Records from a data collection:
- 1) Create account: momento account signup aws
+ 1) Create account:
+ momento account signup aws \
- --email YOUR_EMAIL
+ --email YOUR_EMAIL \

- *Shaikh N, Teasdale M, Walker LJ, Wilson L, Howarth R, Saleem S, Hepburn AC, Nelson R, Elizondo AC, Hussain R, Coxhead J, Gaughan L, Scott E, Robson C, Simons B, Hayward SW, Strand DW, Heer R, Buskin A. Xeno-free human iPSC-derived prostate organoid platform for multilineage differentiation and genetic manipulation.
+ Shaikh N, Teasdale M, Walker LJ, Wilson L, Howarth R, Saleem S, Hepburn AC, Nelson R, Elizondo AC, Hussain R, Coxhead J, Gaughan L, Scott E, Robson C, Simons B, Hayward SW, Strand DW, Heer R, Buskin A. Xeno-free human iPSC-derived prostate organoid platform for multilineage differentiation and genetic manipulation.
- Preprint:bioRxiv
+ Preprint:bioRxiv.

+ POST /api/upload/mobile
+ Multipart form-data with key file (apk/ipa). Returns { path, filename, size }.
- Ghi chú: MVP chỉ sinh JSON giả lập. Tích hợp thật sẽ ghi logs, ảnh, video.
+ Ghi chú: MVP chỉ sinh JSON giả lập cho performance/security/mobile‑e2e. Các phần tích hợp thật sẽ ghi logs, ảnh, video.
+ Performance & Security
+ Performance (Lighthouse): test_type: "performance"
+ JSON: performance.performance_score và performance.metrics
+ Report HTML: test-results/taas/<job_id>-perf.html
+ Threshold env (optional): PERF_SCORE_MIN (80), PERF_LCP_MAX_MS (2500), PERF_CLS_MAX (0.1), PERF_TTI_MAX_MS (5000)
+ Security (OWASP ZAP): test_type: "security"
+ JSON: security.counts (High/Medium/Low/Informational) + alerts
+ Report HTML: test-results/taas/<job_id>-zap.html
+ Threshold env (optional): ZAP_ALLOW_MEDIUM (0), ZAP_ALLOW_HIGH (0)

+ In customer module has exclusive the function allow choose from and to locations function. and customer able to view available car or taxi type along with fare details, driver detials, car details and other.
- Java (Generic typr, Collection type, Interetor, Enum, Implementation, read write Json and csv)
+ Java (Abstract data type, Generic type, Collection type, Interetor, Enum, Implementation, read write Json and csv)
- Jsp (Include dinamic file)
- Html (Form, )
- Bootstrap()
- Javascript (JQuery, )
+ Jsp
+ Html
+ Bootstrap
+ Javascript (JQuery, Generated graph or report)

**What is required:** With nothing left out, copy every record exactly.

**Task solution:**
- 1) Create account: momento account signup aws
+ 1) Create account:
+ momento account signup aws \
- --email YOUR_EMAIL
+ --email YOUR_EMAIL \

- *Shaikh N, Teasdale M, Walker LJ, Wilson L, Howarth R, Saleem S, Hepburn AC, Nelson R, Elizondo AC, Hussain R, Coxhead J, Gaughan L, Scott E, Robson C, Simons B, Hayward SW, Strand DW, Heer R, Buskin A. Xeno-free human iPSC-derived prostate organoid platform for multilineage differentiation and genetic manipulation.
+ Shaikh N, Teasdale M, Walker LJ, Wilson L, Howarth R, Saleem S, Hepburn AC, Nelson R, Elizondo AC, Hussain R, Coxhead J, Gaughan L, Scott E, Robson C, Simons B, Hayward SW, Strand DW, Heer R, Buskin A. Xeno-free human iPSC-derived prostate organoid platform for multilineage differentiation and genetic manipulation.
- Preprint:bioRxiv
+ Preprint:bioRxiv.

+ POST /api/upload/mobile
+ Multipart form-data with key file (apk/ipa). Returns { path, filename, size }.
- Ghi chú: MVP chỉ sinh JSON giả lập. Tích hợp thật sẽ ghi logs, ảnh, video.
+ Ghi chú: MVP chỉ sinh JSON giả lập cho performance/security/mobile‑e2e. Các phần tích hợp thật sẽ ghi logs, ảnh, video.
+ Performance & Security
+ Performance (Lighthouse): test_type: "performance"
+ JSON: performance.performance_score và performance.metrics
+ Report HTML: test-results/taas/<job_id>-perf.html
+ Threshold env (optional): PERF_SCORE_MIN (80), PERF_LCP_MAX_MS (2500), PERF_CLS_MAX (0.1), PERF_TTI_MAX_MS (5000)
+ Security (OWASP ZAP): test_type: "security"
+ JSON: security.counts (High/Medium/Low/Informational) + alerts
+ Report HTML: test-results/taas/<job_id>-zap.html
+ Threshold env (optional): ZAP_ALLOW_MEDIUM (0), ZAP_ALLOW_HIGH (0)

+ In customer module has exclusive the function allow choose from and to locations function. and customer able to view available car or taxi type along with fare details, driver detials, car details and other.
- Java (Generic typr, Collection type, Interetor, Enum, Implementation, read write Json and csv)
+ Java (Abstract data type, Generic type, Collection type, Interetor, Enum, Implementation, read write Json and csv)
- Jsp (Include dinamic file)
- Html (Form, )
- Bootstrap()
- Javascript (JQuery, )
+ Jsp
+ Html
+ Bootstrap
+ Javascript (JQuery, Generated graph or report)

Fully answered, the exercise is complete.